Les premiers tribunaux pour enfants ont vu le jour au début du XXe siècle. En effet, ils ont été instaurés par la loi du 22 juillet 1912, qui ouvre la voie à une justice spécifique pour les enfants. Pendant très longtemps, les enfants délinquants ont été jugés comme des adultes. C’étaient « des adultes en miniatures », résume Jean-Jacques Yvorel, chercheur en histoire à la direction de la recherche de l’École nationale de protection judiciaire de la jeunesse (ENPJJ). Ils étaient punis par des peines elles mêmes « miniatures » : les mêmes que pour les adultes, mais avec une durée quelque peu allégée. À partir de la fin du XIXe siècle, un mouvement de réflexion, qui traverse l’ensemble du monde occidental, va mener à la création des « Juvenile Courts » aux États-Unis, de juridictions spécialisées en Europe et, en France, donc, à la création des tribunaux pour enfants par la loi du 22 juillet 1912.
Pour les législateurs de l’époque, il s’agit, d’abord, de définir des classes d’âges relatives aux enfants délinquants ou en danger. Ainsi, les moins de 13 ans ne sont pas condamnables à une peine ; les 13-16 ans bénéficient d’une excuse atténuante de minorité ; les 16-18 ans sont condamnables et ne bénéficient pas de l’excuse atténuante de minorité. Ce découpage en trois âges de la vie traversera le siècle, pour n’être modifié qu’en 2004, avec l’ajout de la catégorie pénale des 10-13 ans.
« L’organisation de la Justice prend donc désormais en compte la particularité des enfants en Justice et se dote d’une nouvelle juridiction dans le ressort du tribunal de grande instance, raconte le ministère de la Justice, en célébrant le centenaire des tribunaux pour enfants. Les enfants, mineurs au moment des faits qui leur sont reprochés, sont jugés à huis-clos, des auxiliaires de justice apparaissent : les rapporteurs et délégués à la liberté surveillée notamment, sont là pour épauler le juge. Les mesures éducatives doivent désormais prévaloir sur l’enfermement, même si dans les faits ces dispositions sont difficilement mises en œuvre. » S’appuyant sur des bénévoles sans formation, la loi votée en 1912 – qui entrera en vigueur seulement à partir de 1914 – s’appliquera avec difficulté.

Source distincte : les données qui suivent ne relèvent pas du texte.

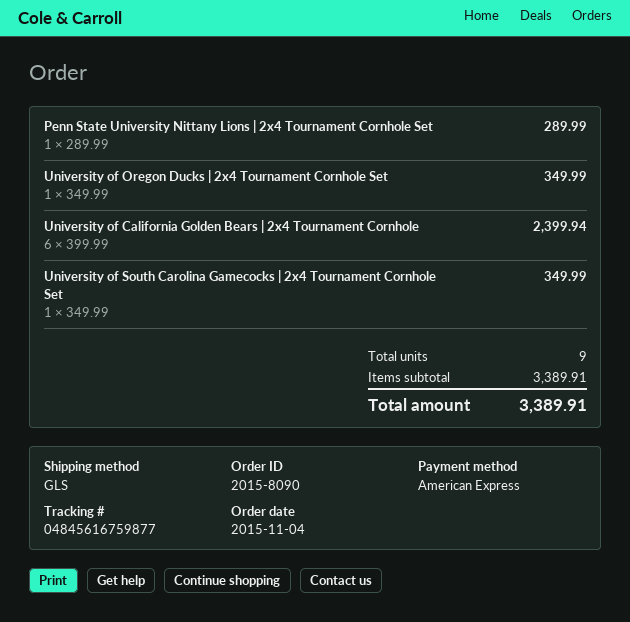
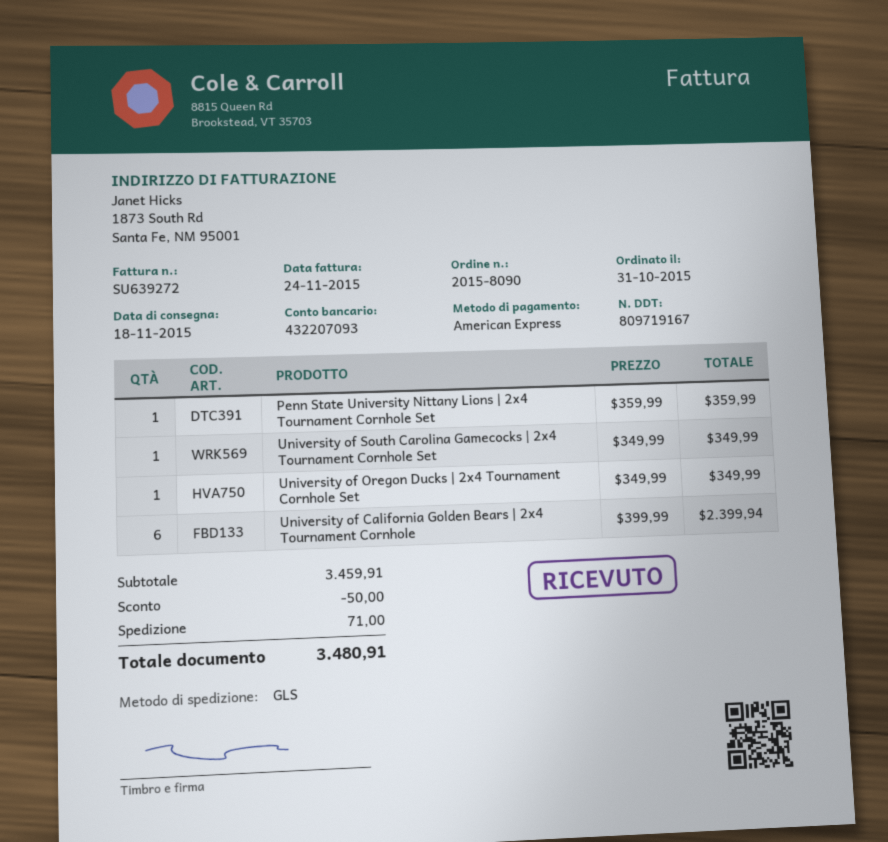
order date: 2015-11-04 -> 2015-10-31
Penn State University Nittany Lions | 2x4 Tournament Cornhole Set: 1 x 289.99 = 289.99 -> 1 x 359.99 = 359.99
subtotal: 3389.91 -> 3459.91
discount: none -> 50.00
shipping: none -> 71.00
total: 3389.91 -> 3480.91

Après la Seconde guerre mondiale, la justice des enfants est repensée. La fameuse ordonnance du 2 février 1945, dont la plupart des propositions étaient déjà en gestation dès l’entre-deux guerres, va venir améliorer la loi de 1912, lui procurant de réels moyens, à commencer par la création d’un juge spécialisé : le juge des enfants. « La volonté de replacer l’éducatif au cœur du système judicaire pour mineurs est réaffirmée et réellement mise en œuvre. Avec une distinction sans concession : les mesures éducatives sont la règle, les peines restent l’exception », rappelle le ministère de la Justice. La campagne contre les bagnes d’enfants va achever d’ancrer ce nouvel état d’esprit traduit dans l’ordonnance. Et quelques mois plus tard, une ordonnance du 1er septembre 1945 crée une direction de l’Éducation surveillée au sein du ministère de la Justice.
Enfin, une seconde ordonnance, datée de 1958, viendra confirmer cette nouvelle orientation. Elle renforce la protection civile des mineurs en danger, refond la législation complexe et modernise ses dispositions en les regroupant en un seul texte. Elle renforce les attributions du juge pour enfants, qui peut, par exemple, se saisir d’office et met l’accent sur la nécessité éducative en lui donnant davantage de moyens. Avec la mesure d’assistance éducative et les mesures de protection de l’enfance, elle prend plus encore en compte la notion d’enfance en danger », insiste aujourd’hui, avec satisfaction, le ministère de la Justice.